Jena snorted. “Don’t forget the ectopic pregnancy that landed her in Klineville General for a month and cost your parents a second mortgage. Carry this out for me? I’m not supposed to be lifting.”
Felix eyed the mountain of food she’d assembled. “Maybe you shouldn’t have put thirty pounds of crap on it then. This is supposed to be the appetizer? How many people are coming? Maybe I should set something on fire,” he said, hefting up the slab.
“Har har. Aside from you, me, Aggie, and Chase, there’s Gorman and Kelsey.” She glanced askance at Felix, and his stomach flipped.

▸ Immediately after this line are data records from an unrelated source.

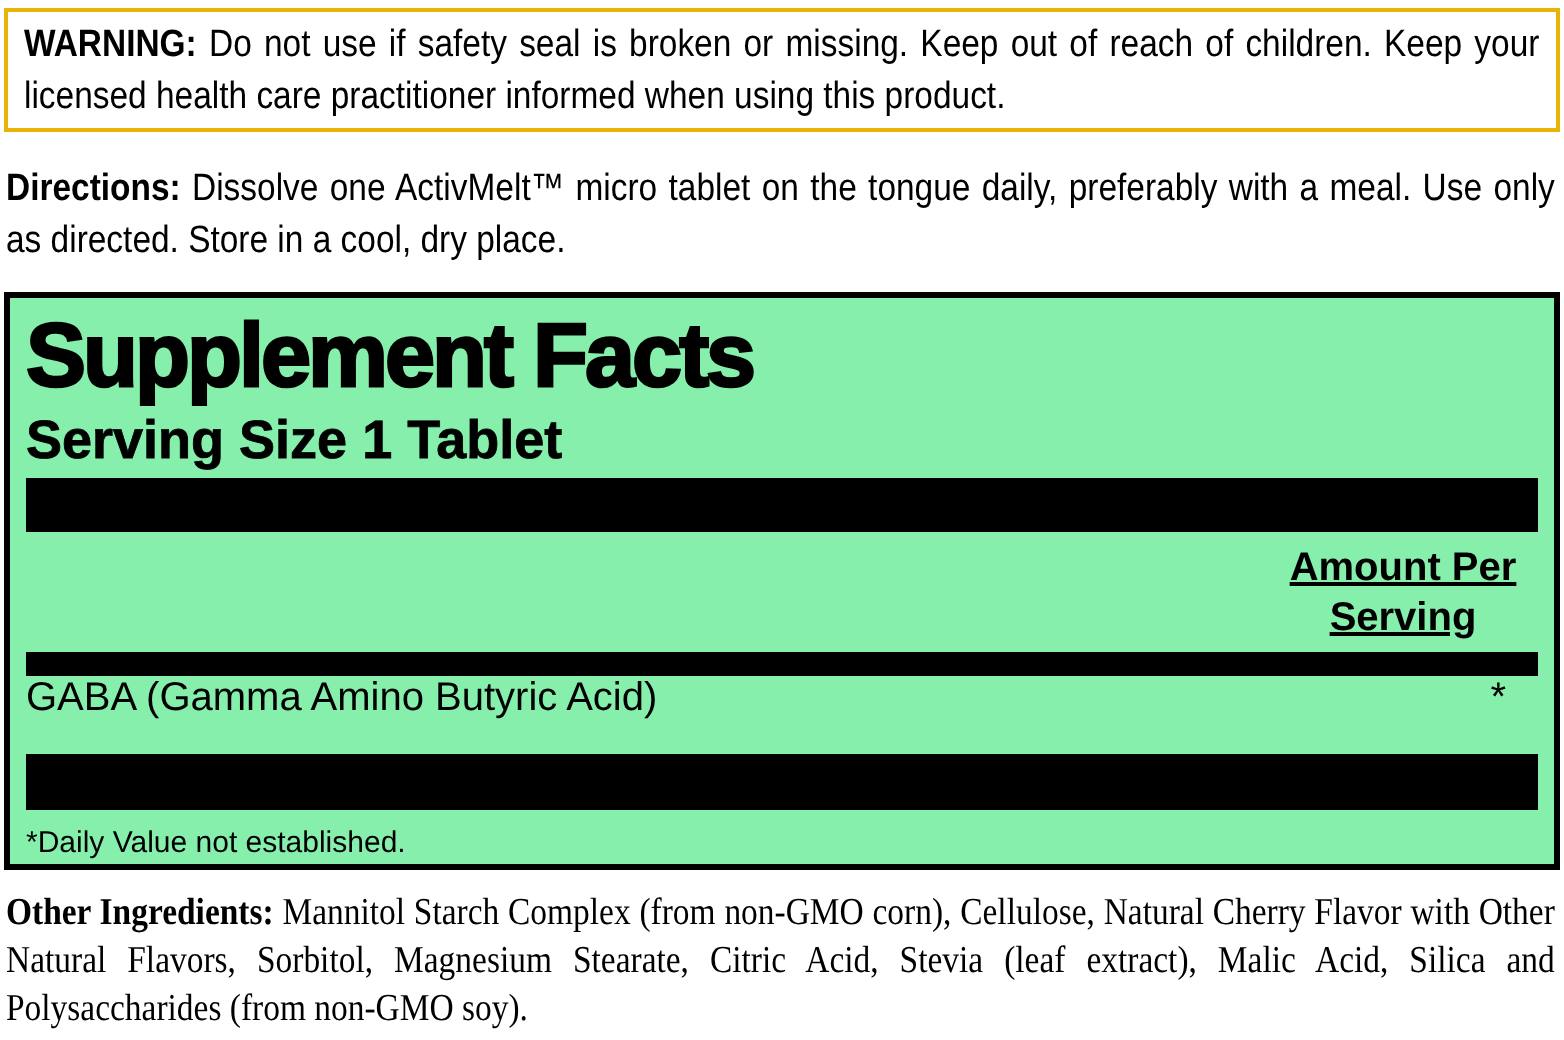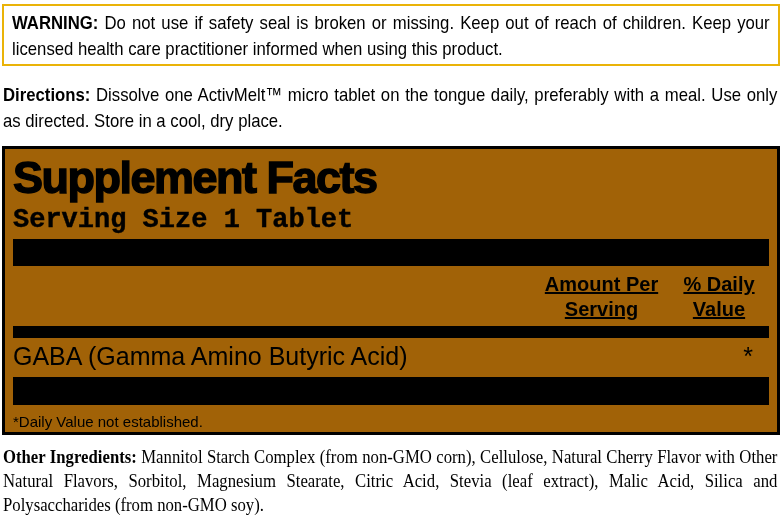"Supplement Facts" .panel { background: #a16207 -> #86efac }
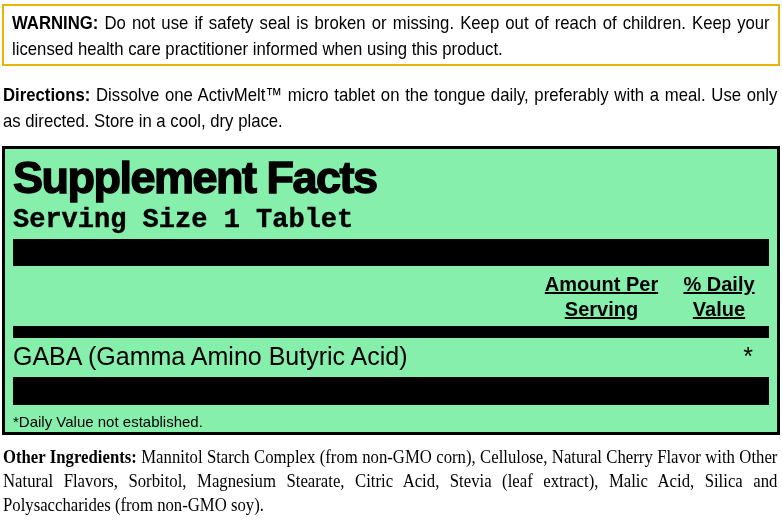"Serving Size 1 Tablet" .sf-serving { font-family: Liberation Mono, monospace -> none }
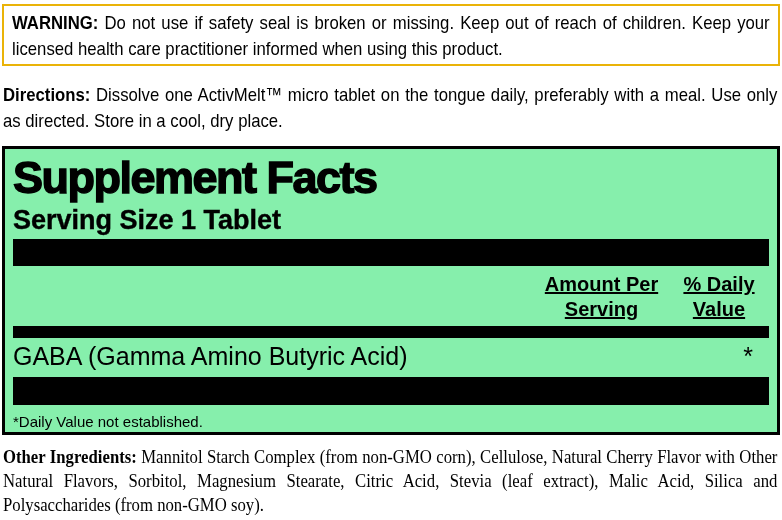"% Daily Value" div.col-dv { html: <div>% Daily Value</div> -> none }
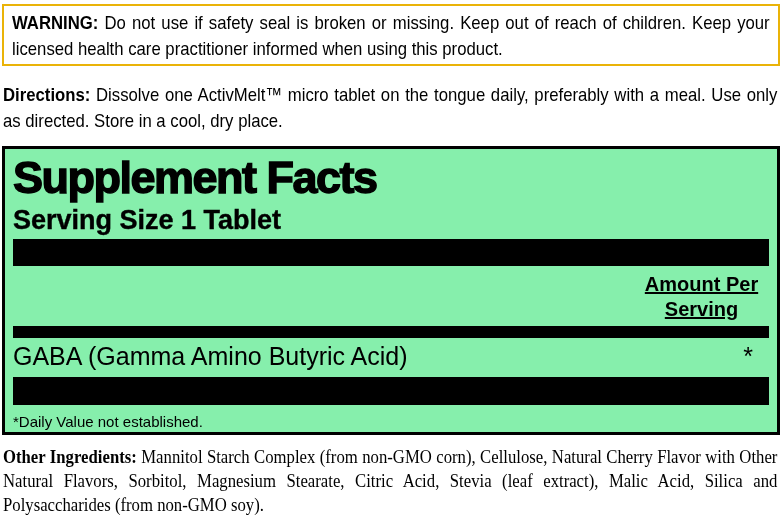"GABA (Gamma Amino Butyric Acid)" .sf-row { align-items: flex-end -> flex-start; font-size: 25px -> 20px }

“Don’t say it.” If Liam Montgomery was going to be here…
“Fine, I won’t, but he hasn’t been doing well, Felix. He got into it with Pete at Cups today, and I heard it was ugly. Not to mention how badly Samhain messed him up, and with everything else that’s going on with Jenny—”

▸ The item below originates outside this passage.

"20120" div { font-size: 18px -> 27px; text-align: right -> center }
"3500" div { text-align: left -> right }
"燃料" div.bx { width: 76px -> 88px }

“Lalala I don’t want to hear it. He looked fine when I saw him yesterday.
Too good in fact,” Felix grumbled, setting the charcuterie board down on the coffee table in the center of the mismatched overstuffed chairs and couches ringing the living room.
Chase’s renovations hadn’t made it to this end of the apartment yet, and it was still a Frankensteined seventies nightmare of white paint and linoleum.
But at least the tree hid the crated-up fireplace, and the swags of tinsel and fake pine were nice.
“You saw him?” Jena asked, pulling his attention back to her.
“Mmm. When I went to pick up the urchins. He was there for his kids.” Felix smoothed his tie and claimed a corner of one of the big couches, pointedly avoiding the corduroy one.
“Felix,” Jena said slowly, fanning napkins. “You know they’re not his right? Well, the younger ones aren’t. I guess the oldest might be, but they’re still waiting on the results. That’s one of the reasons the divorce is so ugly.”
Felix just stared at her, then snapped his mouth closed for a breath. He hadn’t, but— “Then why was he at the school?”
Jena shook her head. “I dunno, but you could ask him.”
Felix huffed. Fat chance of that happening.
She rolled her eyes. “You know, forgiveness is actually a thing.”
“So is nurturing a grudge, and in my experience, it’s a hell of a lot more satisfying,” Aggie said, sweeping into the room in a bedazzled, green water-silk caftan and a tiara. “What do you think? Too much bling?”
Jena’s brow rose. “Umm—”
“Oh, who the hell asked you?” Aggie waved her away. “Where’s my wine?”
“Still in the bottle,” Felix said, taking another sip of his.
“Then I hope you’ve got enough upper body strength to serve yourself.” She sniffed, looking him up and down. “Never mind, you’ll have to get Chase to take pity on you, if he ever shows up. Where is he?”